*Assignment*
Reproduce exactly the lines of this material that begin at the line with "[73,170,95,184] ## -> (143, 84) none" and end at the line with "(126, 368) none", both included. Omit the pictures and everything else.

*Task input*
- - -
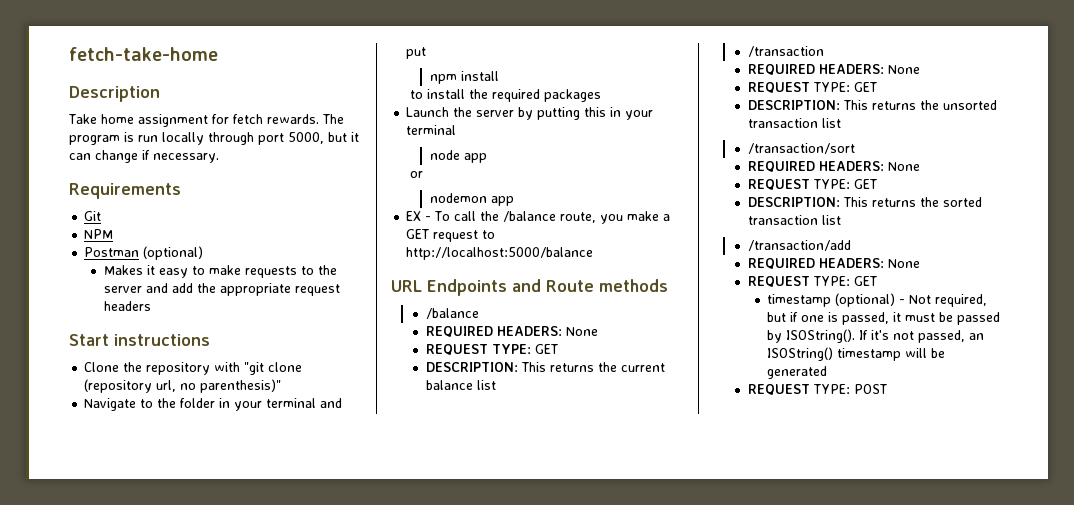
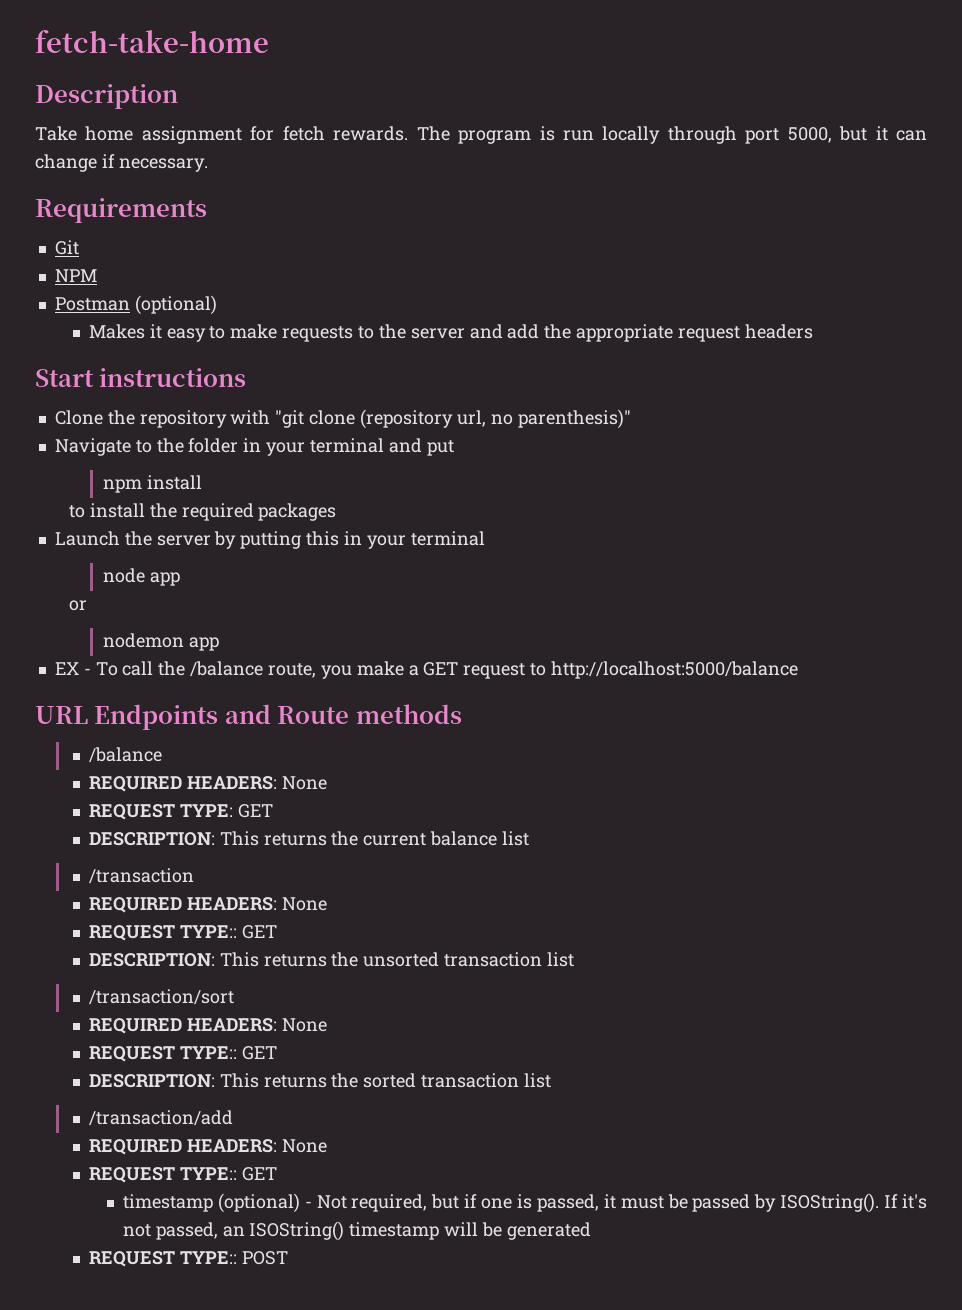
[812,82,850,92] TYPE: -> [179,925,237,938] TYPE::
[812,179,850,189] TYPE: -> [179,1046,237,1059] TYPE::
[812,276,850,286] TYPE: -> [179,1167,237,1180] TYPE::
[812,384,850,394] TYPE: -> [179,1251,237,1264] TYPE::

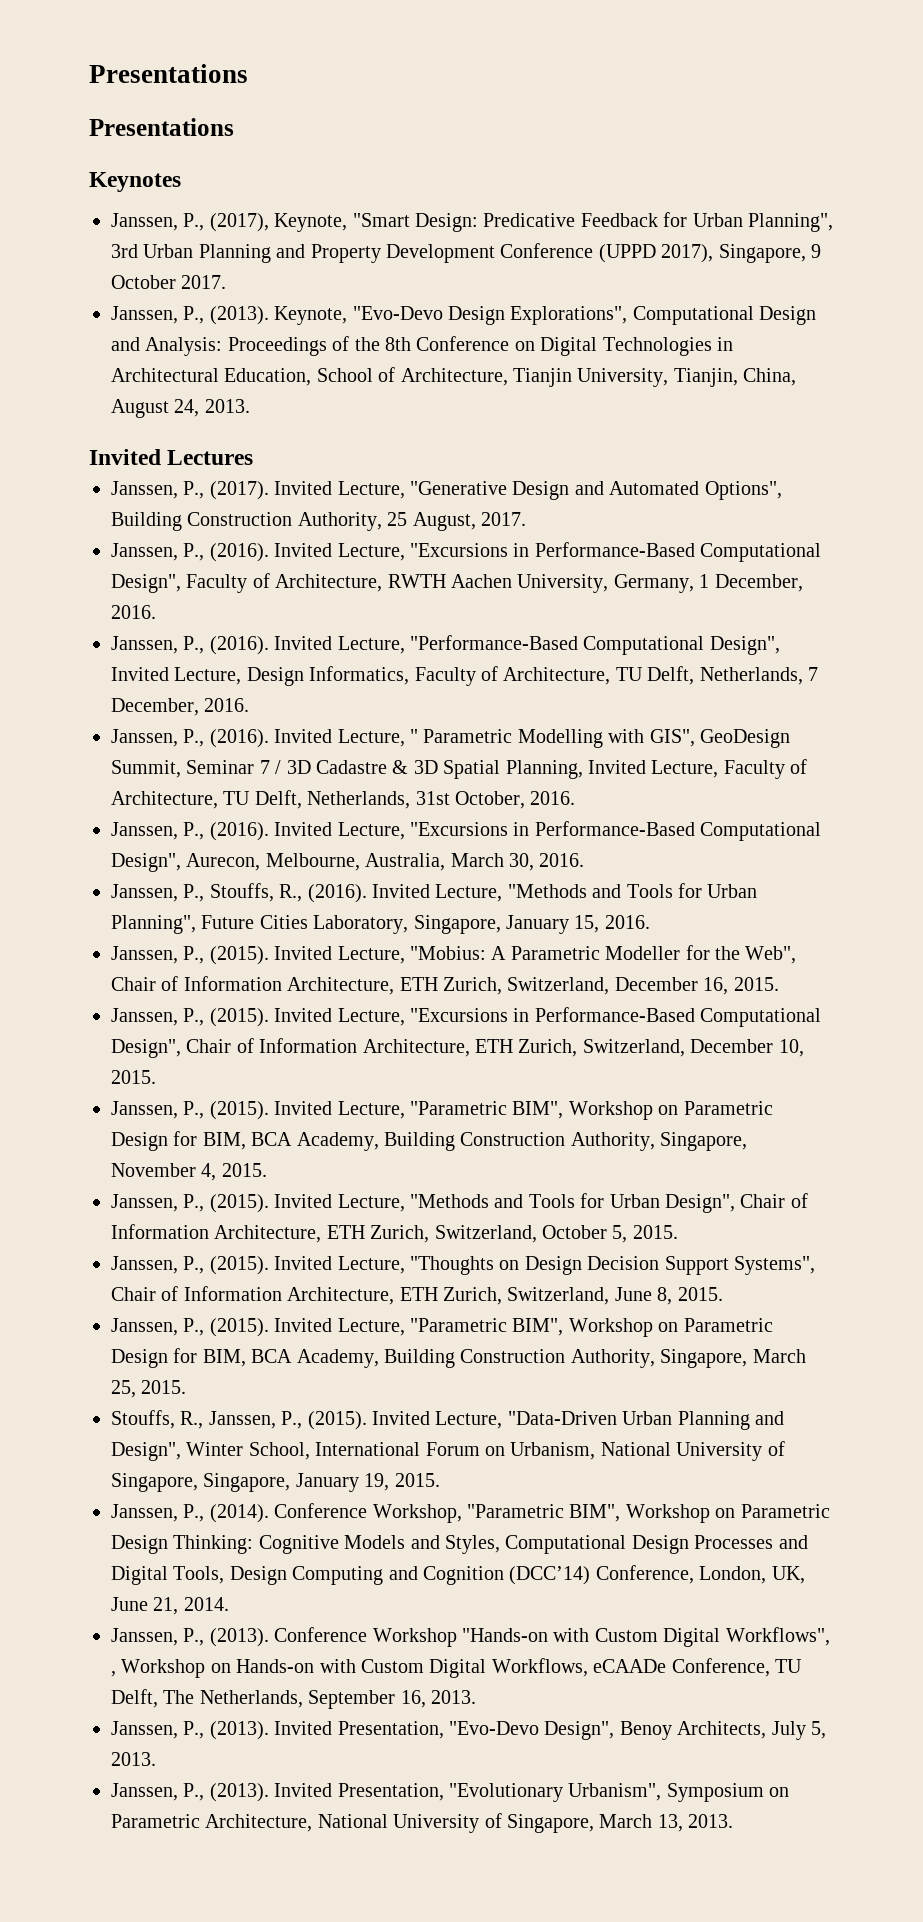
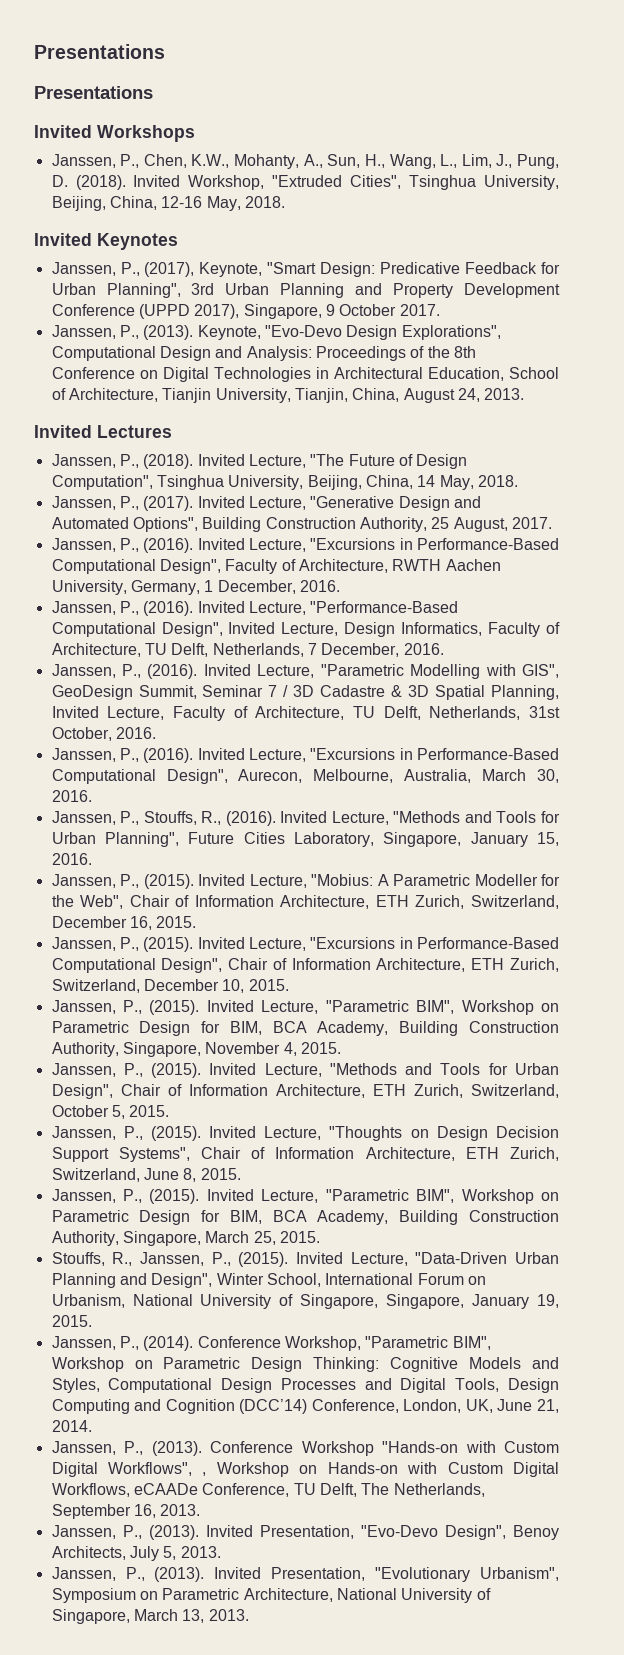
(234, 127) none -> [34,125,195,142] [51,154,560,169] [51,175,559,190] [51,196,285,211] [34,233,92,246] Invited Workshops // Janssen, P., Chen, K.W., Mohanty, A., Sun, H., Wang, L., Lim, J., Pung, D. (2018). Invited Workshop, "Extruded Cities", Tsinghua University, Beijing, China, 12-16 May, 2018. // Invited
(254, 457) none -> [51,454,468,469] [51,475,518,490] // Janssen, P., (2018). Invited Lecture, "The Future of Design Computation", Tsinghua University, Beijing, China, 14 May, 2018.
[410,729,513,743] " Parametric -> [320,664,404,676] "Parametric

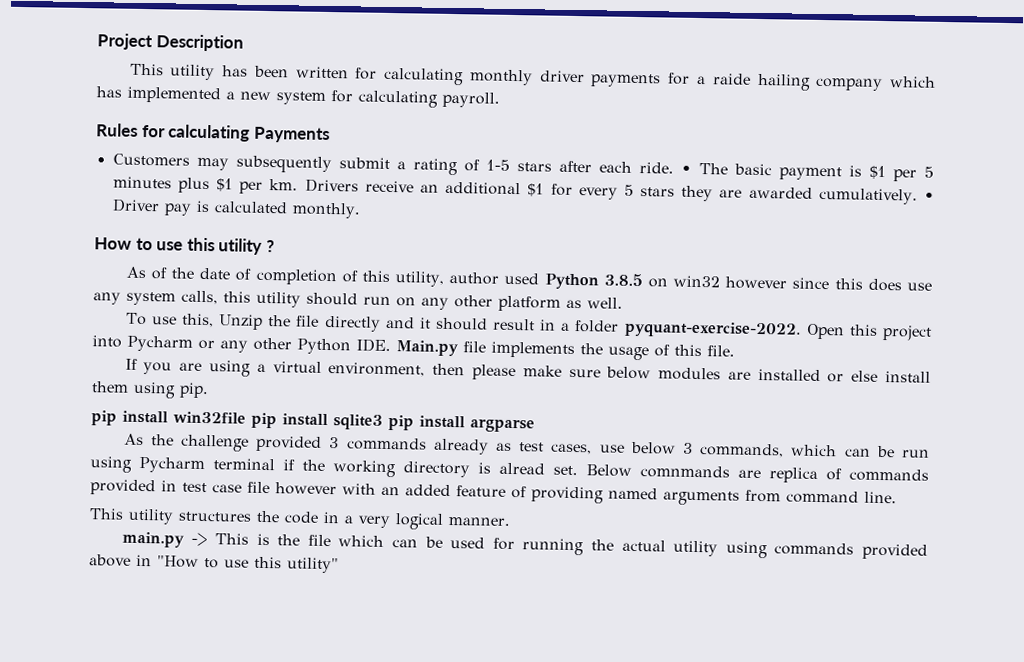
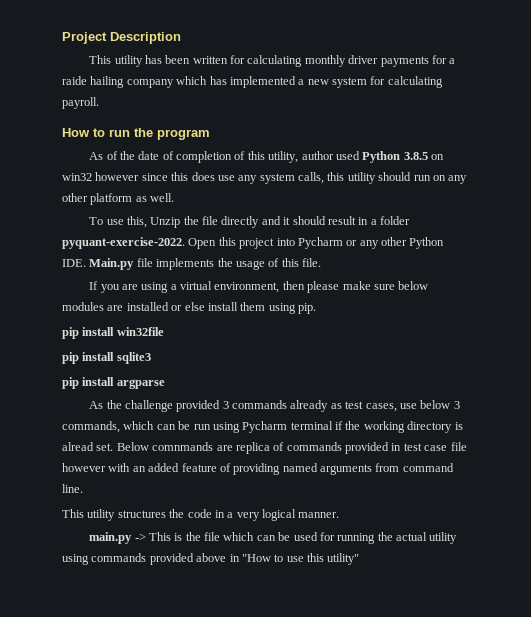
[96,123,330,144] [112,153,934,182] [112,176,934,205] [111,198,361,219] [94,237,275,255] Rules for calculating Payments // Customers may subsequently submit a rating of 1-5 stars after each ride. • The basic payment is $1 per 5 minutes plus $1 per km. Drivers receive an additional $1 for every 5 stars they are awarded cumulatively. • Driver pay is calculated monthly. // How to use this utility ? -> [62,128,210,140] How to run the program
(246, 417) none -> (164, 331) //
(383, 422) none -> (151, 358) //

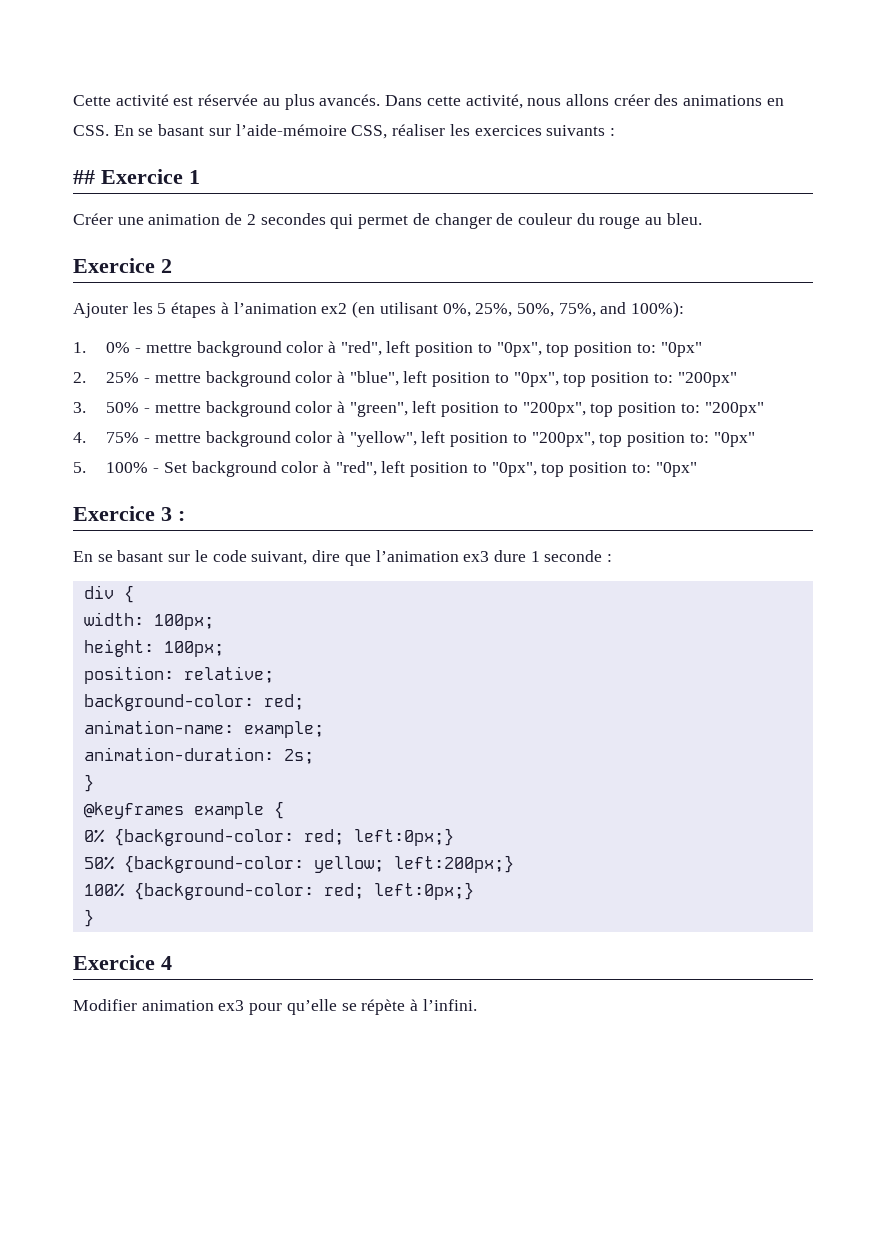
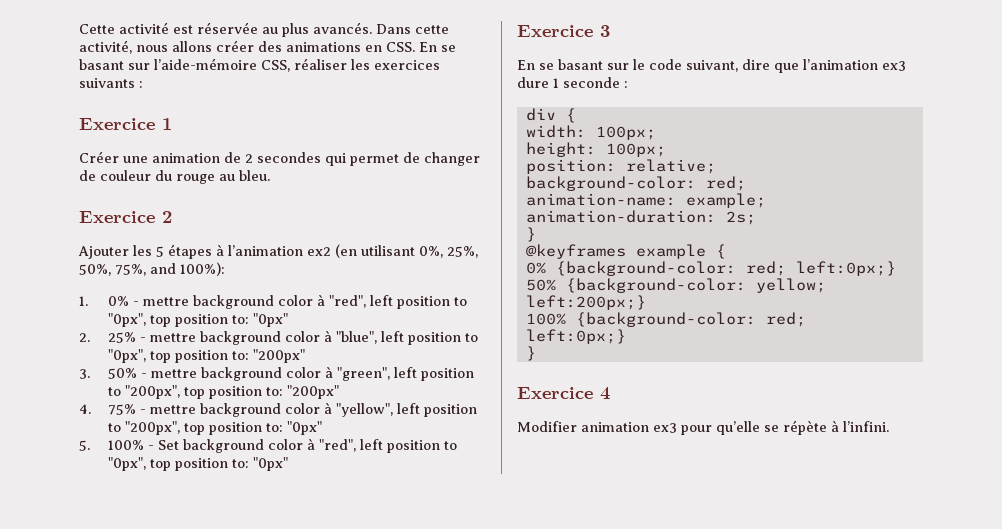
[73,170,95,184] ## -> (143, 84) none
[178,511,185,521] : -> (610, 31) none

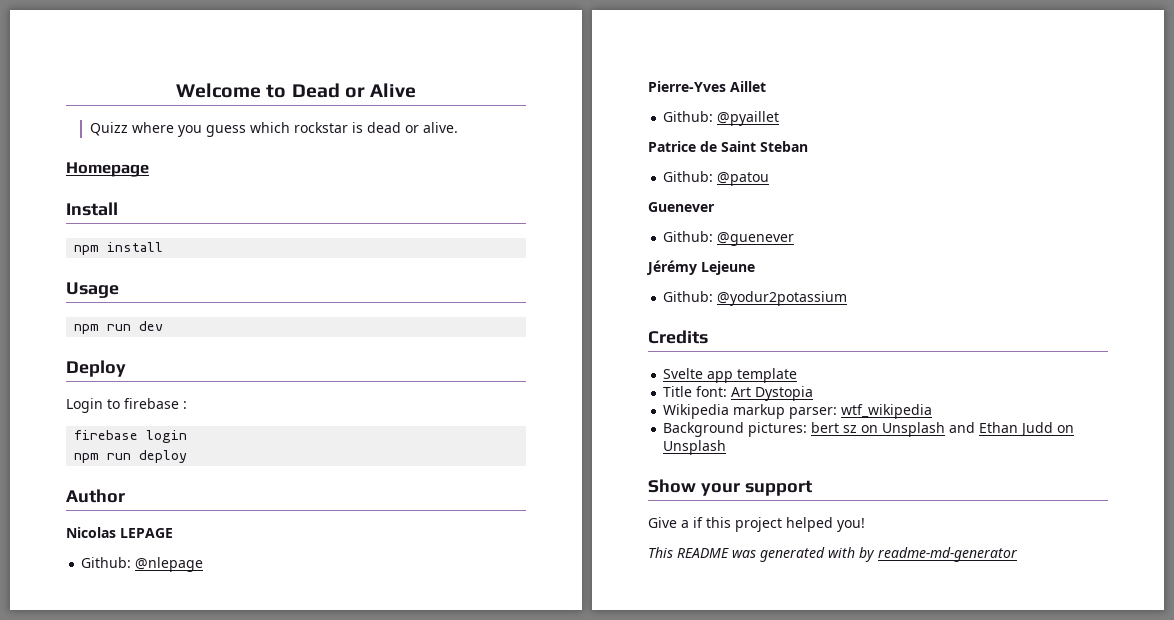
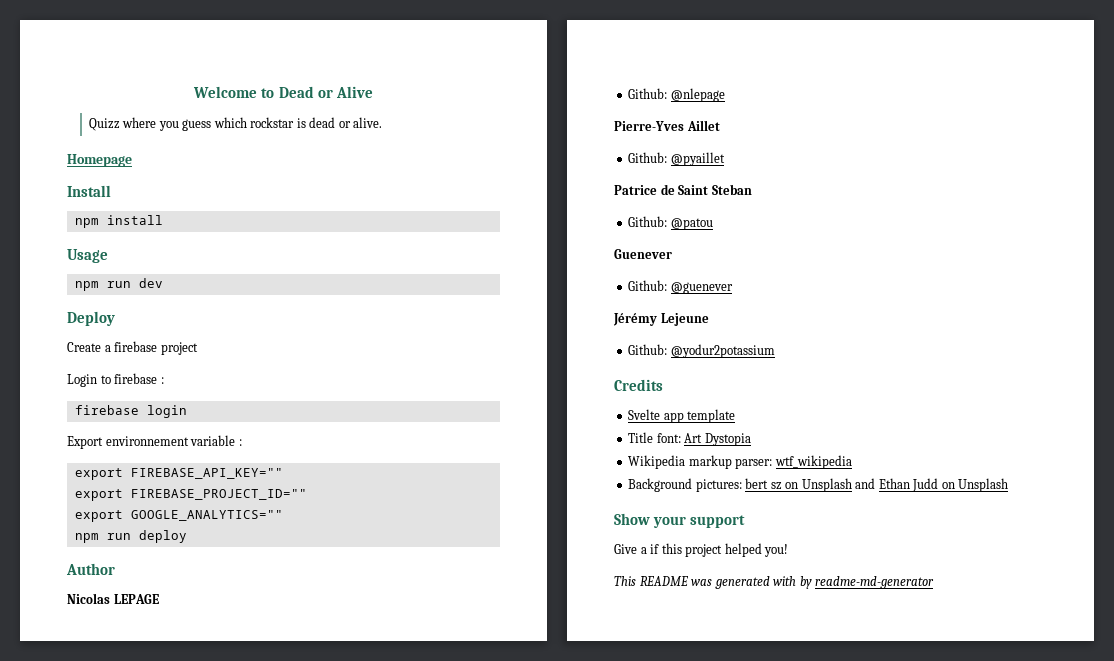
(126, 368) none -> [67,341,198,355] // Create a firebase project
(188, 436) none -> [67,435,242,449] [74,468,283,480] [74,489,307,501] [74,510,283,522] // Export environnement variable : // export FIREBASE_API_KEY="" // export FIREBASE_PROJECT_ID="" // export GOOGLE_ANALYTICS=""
- - -
*Task solution*
[73,170,95,184] ## -> (143, 84) none
[178,511,185,521] : -> (610, 31) none

(126, 368) none -> [67,341,198,355] // Create a firebase project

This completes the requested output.